Of course, the feature only works if the address in question has registered a name with the Ethereum Name Service. Right now, Ethereum has about 88 million addresses, but users have only registered 133,000 ENS addresses—meaning that ENS adoption is far from universal.
Usernames Also Supported
Coinbase users can also send payments to Coinbase usernames, which begin with an @ symbol.
Unlike the Ethereum Name Service, Coinbase’s internal username system supports many cryptocurrencies, not just addresses that hold Ethereum and ERC20-based tokens. Supported coins include Bitcoin, Bitcoin Cash, Litecoin, Ethereum, XRP, Stellar, and Dogecoin, among others.
This feature also allows users to keep their name private. Unlike ENS names, Coinbase usernames are not recorded on a public blockchain. These privacy benefits may be appealing in light of the fact that users have accidentally publicized their transactions via ENS in the recent past.

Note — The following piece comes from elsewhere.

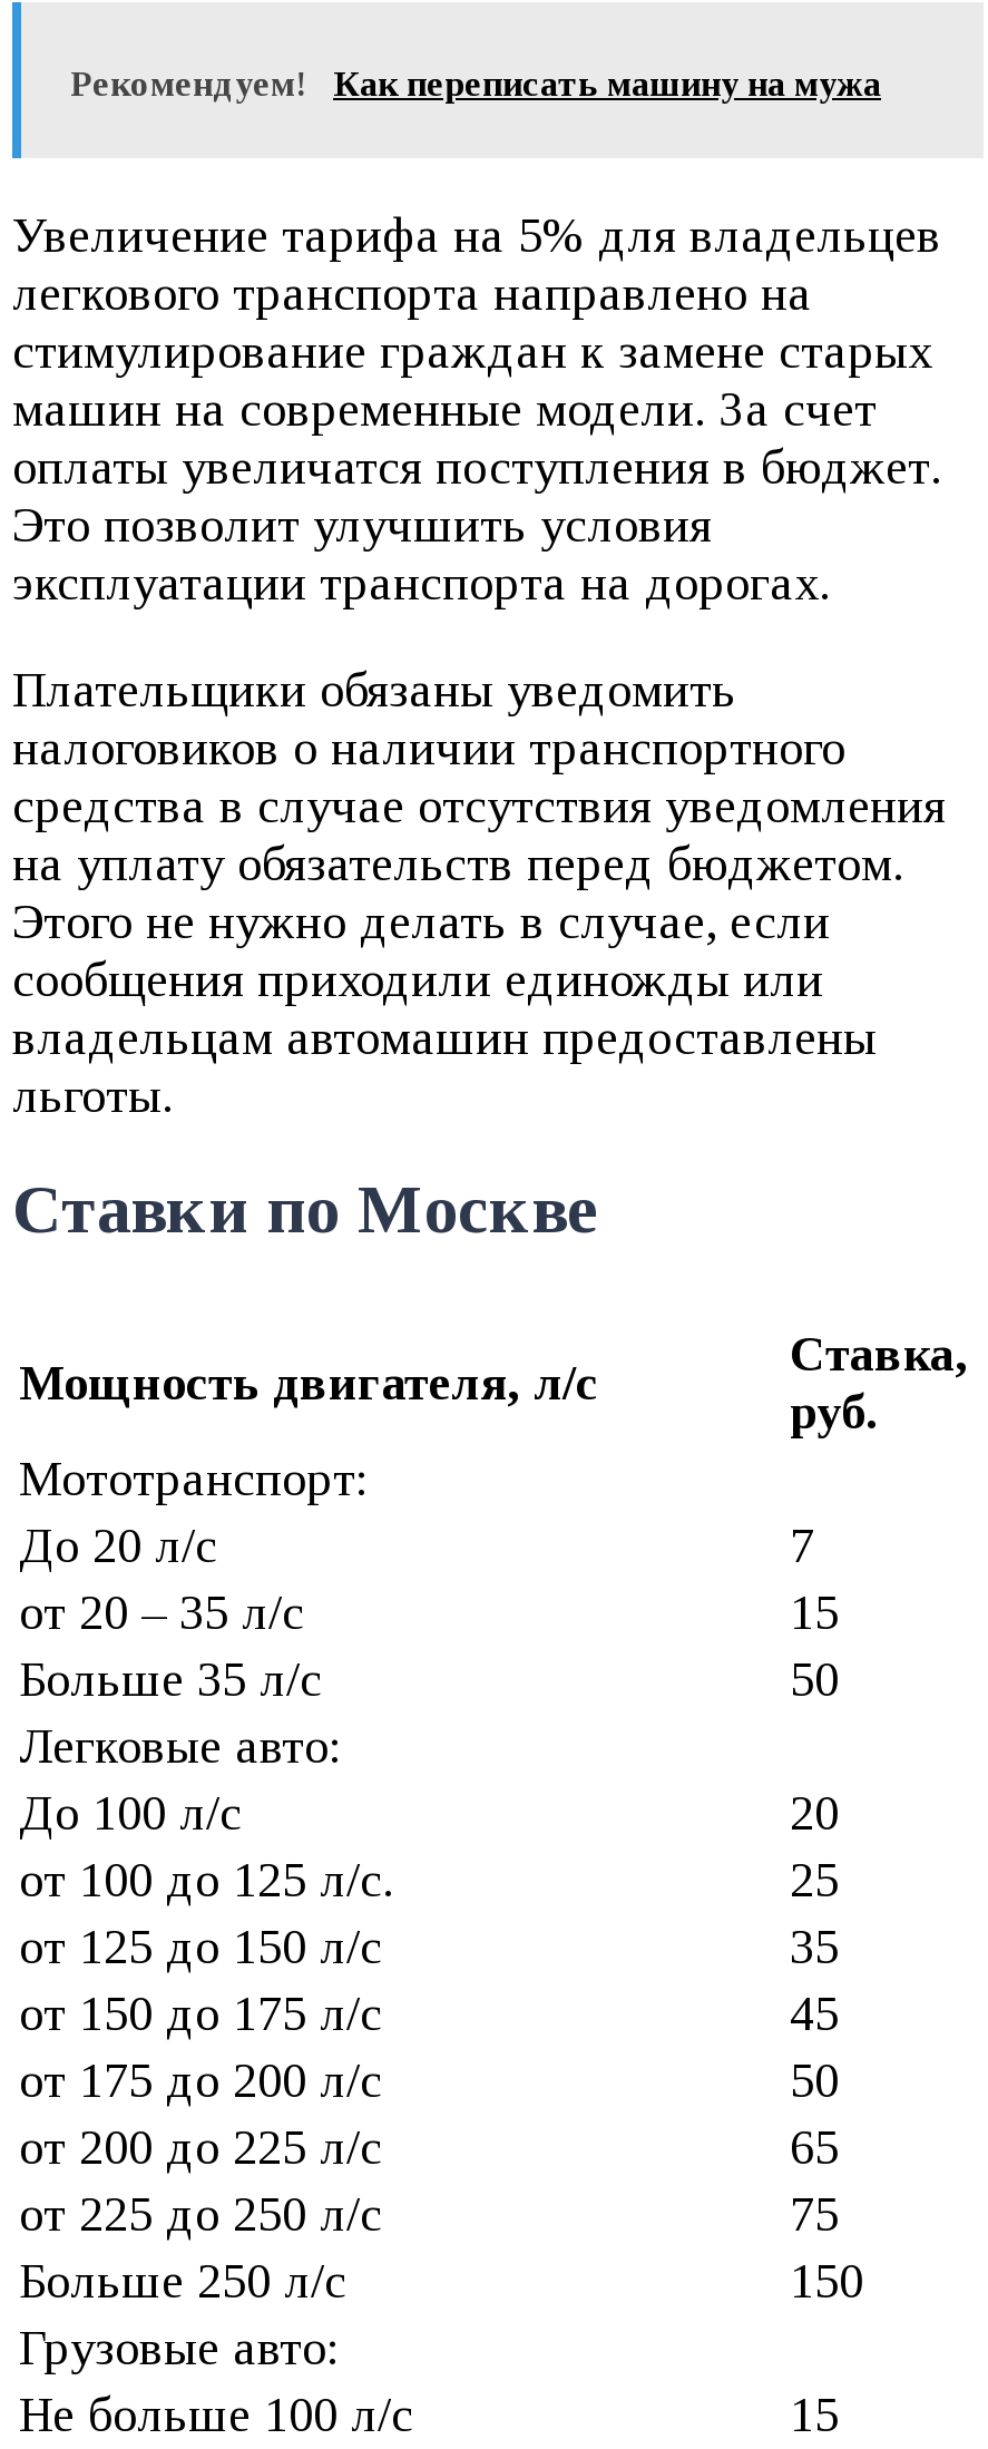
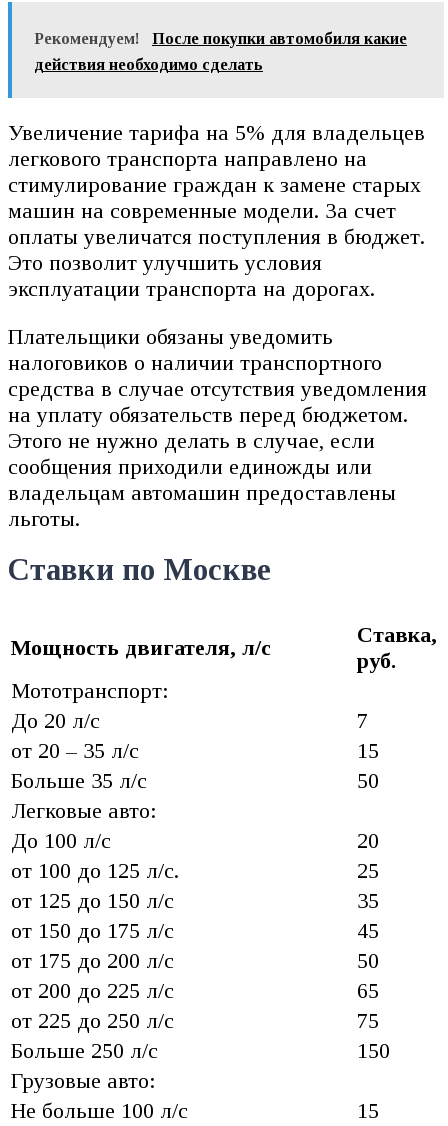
[333,64,881,102] Как переписать машину на мужа -> [34,30,407,73] После покупки автомобиля какие | действия необходимо сделать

On the other hand, some users may value the transparency provided by Ethereum and ENS, so Coinbase usernames are not necessarily the superior system.
Growing Support For ENS
So far, ENS has earned support from several wallets and blockchain projects.
One recent update from the Ethereum Name Service suggests that over fifty wallets have signed up to support the standard. Well-known wallets that currently support ENS include MEW (MyEtherWallet), Metamask, Burner Wallet, Binance’s Trust Wallet, and Opera’s built-in Ethereum wallet.
Many minor exchanges also support the standard, and support is especially common among DApps, decentralized exchanges, and DeFi platforms. Right now, 72 different apps support ENS.
But so far, few major exchanges have chosen to support ENS. Bitfinex, which introduced withdrawals to ENS addresses in 2017, is the only other leading exchange to support the system.
As such, Coinbase’s recognition of ENS could provide significant publicity to the project.